Before-and-after page screenshots:

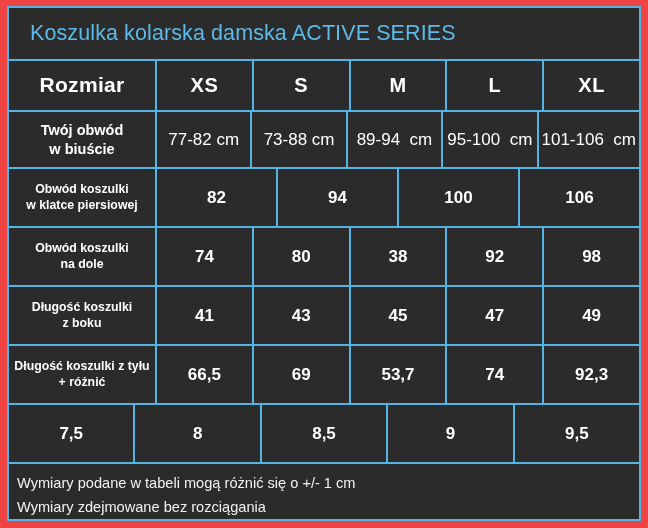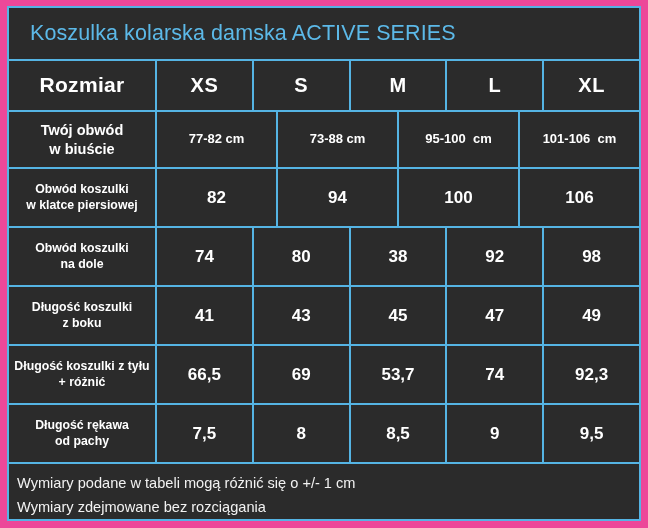--- a/index.html
+++ b/index.html
@@ -20,7 +20,7 @@
     width: 648px;
     height: 528px;
     padding: 6px 7px 7px 7px;
-    background: #ec4899;
+    background: #ef4444;
   }
 
   .chart-frame {

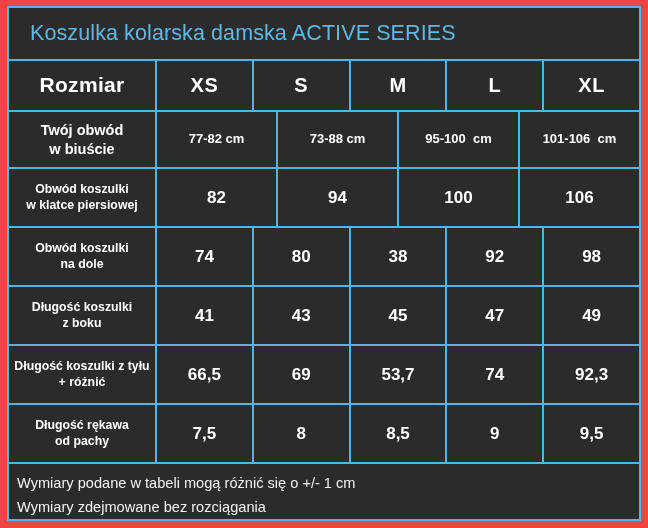--- a/index.html
+++ b/index.html
@@ -106,8 +106,8 @@
     font-weight: bold;
   }
   .row-bust .col-data {
-    font-size: 13px;
-    font-weight: bold;
+    font-size: 17px;
+    font-weight: normal;
     white-space: pre;
   }
 

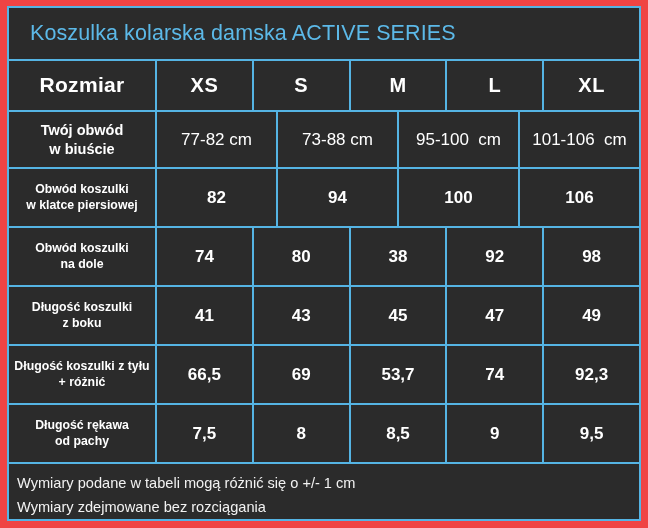--- a/index.html
+++ b/index.html
@@ -167,6 +167,7 @@
 w biuście</div>
         <div class="cell col-data">77-82 cm</div>
         <div class="cell col-data">73-88 cm</div>
+        <div class="cell col-data">89-94  cm</div>
         <div class="cell col-data">95-100  cm</div>
         <div class="cell col-data">101-106  cm</div>
       </div>

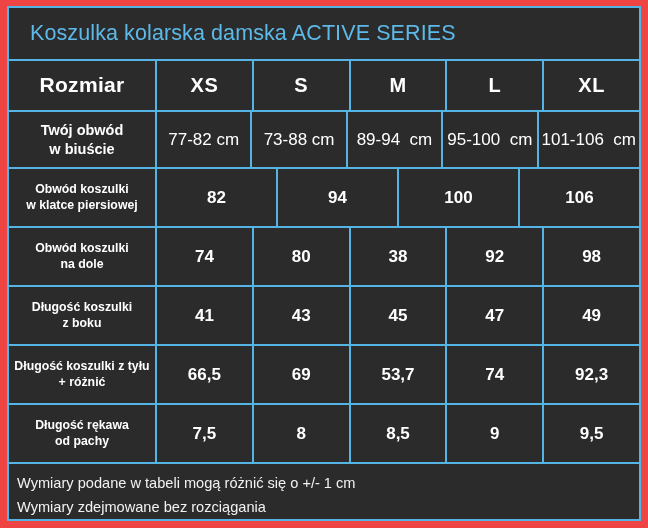--- a/index.html
+++ b/index.html
@@ -212,8 +212,6 @@
       </div>
 
       <div class="trow row-meas last-row">
-        <div class="cell col-label multiline">Długość rękawa
-od pachy</div>
         <div class="cell col-data">7,5</div>
         <div class="cell col-data">8</div>
         <div class="cell col-data">8,5</div>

* **Problem details**
The entries should be reproduced word for word, pictures omitted.

* **Worked solution**
--- a/index.html
+++ b/index.html
@@ -20,7 +20,7 @@
     width: 648px;
     height: 528px;
     padding: 6px 7px 7px 7px;
-    background: #ec4899;
+    background: #ef4444;
   }
 
   .chart-frame {

--- a/index.html
+++ b/index.html
@@ -106,8 +106,8 @@
     font-weight: bold;
   }
   .row-bust .col-data {
-    font-size: 13px;
-    font-weight: bold;
+    font-size: 17px;
+    font-weight: normal;
     white-space: pre;
   }
 

--- a/index.html
+++ b/index.html
@@ -167,6 +167,7 @@
 w biuście</div>
         <div class="cell col-data">77-82 cm</div>
         <div class="cell col-data">73-88 cm</div>
+        <div class="cell col-data">89-94  cm</div>
         <div class="cell col-data">95-100  cm</div>
         <div class="cell col-data">101-106  cm</div>
       </div>

--- a/index.html
+++ b/index.html
@@ -212,8 +212,6 @@
       </div>
 
       <div class="trow row-meas last-row">
-        <div class="cell col-label multiline">Długość rękawa
-od pachy</div>
         <div class="cell col-data">7,5</div>
         <div class="cell col-data">8</div>
         <div class="cell col-data">8,5</div>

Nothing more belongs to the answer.